Charles Marquise Godfrey (born November 15, 1985) is a former American football free safety. He played college football at Iowa and was drafted by the Carolina Panthers in the third round of the 2008 NFL Draft.

College career
At the University of Iowa Godfrey appeared in 47 contest with 28 starts, 25 coming at corner back 2 at strong safety and 1 at free safety. During his career he recorded 193 tackles and seven interceptions. In his junior season, he recorded 83 tackles and two interceptions. As a senior, he recorded 65 tackles and five interceptions.

Professional career

2008 NFL Draft

Despite spending most of his time at cornerback, he was described as a physical hitter that likes to provide run support, and may be better suited at safety.

Carolina Panthers
Godfrey was selected with the 4th pick in the 3rd round of the 2008 NFL Draft. The Panthers previously acquired the pick from the New York Jets along with a 5th round pick that was used to select Gary Barnidge in a trade that sent Kris Jenkins to the Jets. He was quickly announced the team's free safety during camp that May, after reportedly impressing coaches. He started all 16 games at the free safety position and finished his rookie campaign with 61 tackles, 1 sack, 1 forced fumble and 1 interception.
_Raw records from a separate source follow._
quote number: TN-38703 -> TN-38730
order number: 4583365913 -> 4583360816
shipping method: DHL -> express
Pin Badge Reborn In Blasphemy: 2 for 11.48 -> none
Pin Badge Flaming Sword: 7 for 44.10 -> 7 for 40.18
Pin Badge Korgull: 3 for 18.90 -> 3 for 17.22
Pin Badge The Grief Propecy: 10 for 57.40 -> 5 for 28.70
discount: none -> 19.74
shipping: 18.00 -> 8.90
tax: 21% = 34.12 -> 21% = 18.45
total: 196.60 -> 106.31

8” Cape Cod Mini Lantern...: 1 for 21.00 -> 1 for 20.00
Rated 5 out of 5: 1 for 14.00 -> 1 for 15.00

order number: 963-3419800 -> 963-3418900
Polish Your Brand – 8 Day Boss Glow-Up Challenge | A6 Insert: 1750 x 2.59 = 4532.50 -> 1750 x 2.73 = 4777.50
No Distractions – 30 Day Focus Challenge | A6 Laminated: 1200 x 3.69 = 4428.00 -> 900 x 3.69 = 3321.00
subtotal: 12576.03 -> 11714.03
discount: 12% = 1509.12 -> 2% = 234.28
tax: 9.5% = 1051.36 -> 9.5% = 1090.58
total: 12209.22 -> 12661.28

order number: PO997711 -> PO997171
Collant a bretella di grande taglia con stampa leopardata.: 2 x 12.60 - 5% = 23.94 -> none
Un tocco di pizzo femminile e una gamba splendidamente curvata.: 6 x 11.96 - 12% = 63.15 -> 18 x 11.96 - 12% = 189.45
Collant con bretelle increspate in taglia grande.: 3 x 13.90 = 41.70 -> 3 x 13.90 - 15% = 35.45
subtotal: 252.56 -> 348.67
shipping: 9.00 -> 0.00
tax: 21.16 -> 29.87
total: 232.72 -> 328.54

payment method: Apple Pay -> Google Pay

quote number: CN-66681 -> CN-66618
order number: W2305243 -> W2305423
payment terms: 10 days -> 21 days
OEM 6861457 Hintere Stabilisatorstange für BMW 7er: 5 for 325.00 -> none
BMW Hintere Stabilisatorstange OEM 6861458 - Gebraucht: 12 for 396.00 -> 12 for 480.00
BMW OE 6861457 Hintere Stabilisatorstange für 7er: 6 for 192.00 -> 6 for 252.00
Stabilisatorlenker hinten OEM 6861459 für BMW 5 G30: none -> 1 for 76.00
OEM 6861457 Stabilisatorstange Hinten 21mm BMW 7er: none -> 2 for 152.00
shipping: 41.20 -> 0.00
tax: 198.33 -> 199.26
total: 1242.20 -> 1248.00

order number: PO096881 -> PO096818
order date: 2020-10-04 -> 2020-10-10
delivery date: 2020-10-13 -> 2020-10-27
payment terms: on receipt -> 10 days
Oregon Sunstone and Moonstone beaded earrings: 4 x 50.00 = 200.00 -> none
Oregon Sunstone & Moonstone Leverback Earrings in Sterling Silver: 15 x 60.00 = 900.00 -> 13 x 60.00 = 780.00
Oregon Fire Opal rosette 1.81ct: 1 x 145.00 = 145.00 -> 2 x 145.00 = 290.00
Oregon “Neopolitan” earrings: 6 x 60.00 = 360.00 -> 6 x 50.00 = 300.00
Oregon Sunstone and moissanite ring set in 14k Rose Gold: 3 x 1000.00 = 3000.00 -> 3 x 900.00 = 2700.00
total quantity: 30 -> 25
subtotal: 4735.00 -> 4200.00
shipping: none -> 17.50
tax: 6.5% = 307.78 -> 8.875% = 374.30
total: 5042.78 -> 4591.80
On September 10, 2011, the Panthers re-signed Godfrey to a 5-year/$27.5 million contract extension with $12.4 million guaranteed.

On October 26, 2012, Godfrey was fined $7,875 for a chop block in Week 7 against the Dallas Cowboys.

It was announced during the offseason before the 2014 NFL season that Godfrey would be moved from safety to nickelback. He was released on October 21, 2014.

Atlanta Falcons
On October 28, 2014, Godfrey was signed by the Atlanta Falcons.

He was released on September 15, 2015, in order to make room for the signing of Jake Long. On October 6, Godfrey re-signed with the Falcons to offer depth while starting safety Ricardo Allen recovers from injuries.

On October 20, 2015, it was reported that the Falcons had released Godfrey in order to make room for newly acquired linebacker, Philip Wheeler. On October 27, 2015, the Falcons re-signed Godfrey.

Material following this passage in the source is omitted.